• **EXERCISE INSTRUCTIONS**
Scan the entries below for "none" and copy each line that holds it.
-------- THE RECORDS --------
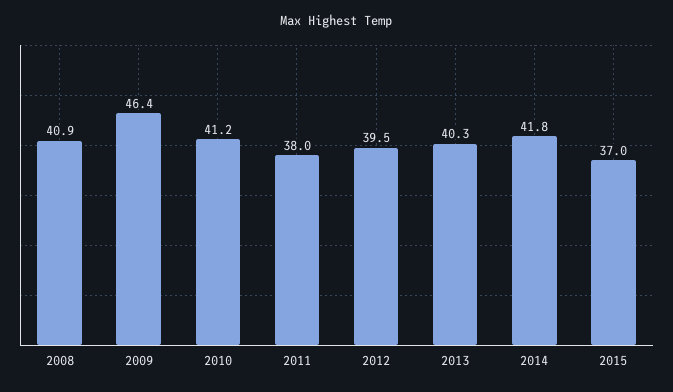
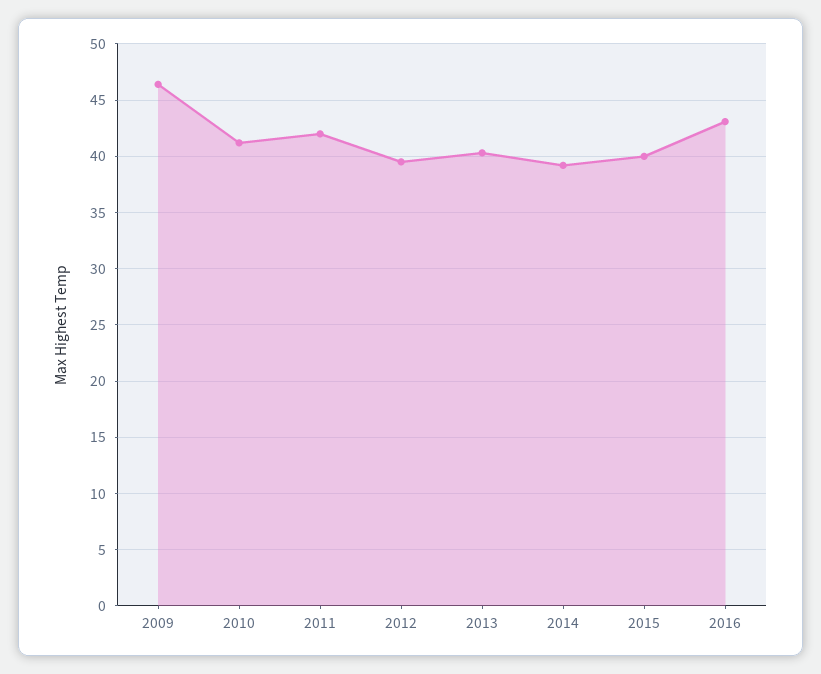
2008: 40.9 -> none
2011: 38 -> 42
2014: 41.8 -> 39
2015: 37 -> 40
2016: none -> 43

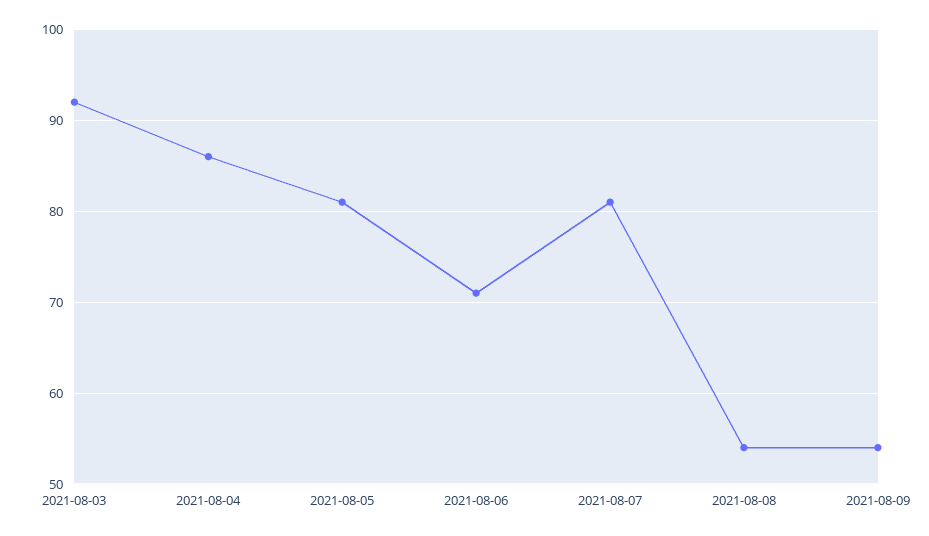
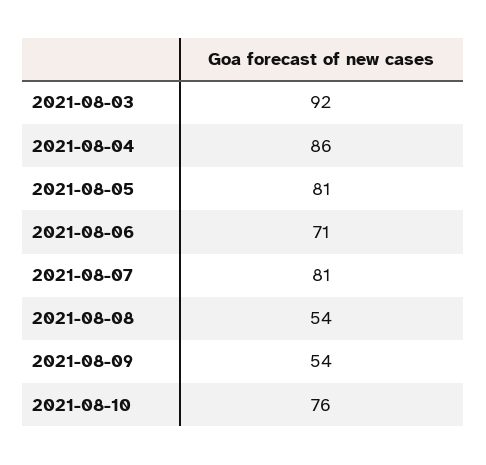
2021-08-10: none -> 76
--------
• **EXERCISE ANSWER**
2008: 40.9 -> none
2016: none -> 43
2021-08-10: none -> 76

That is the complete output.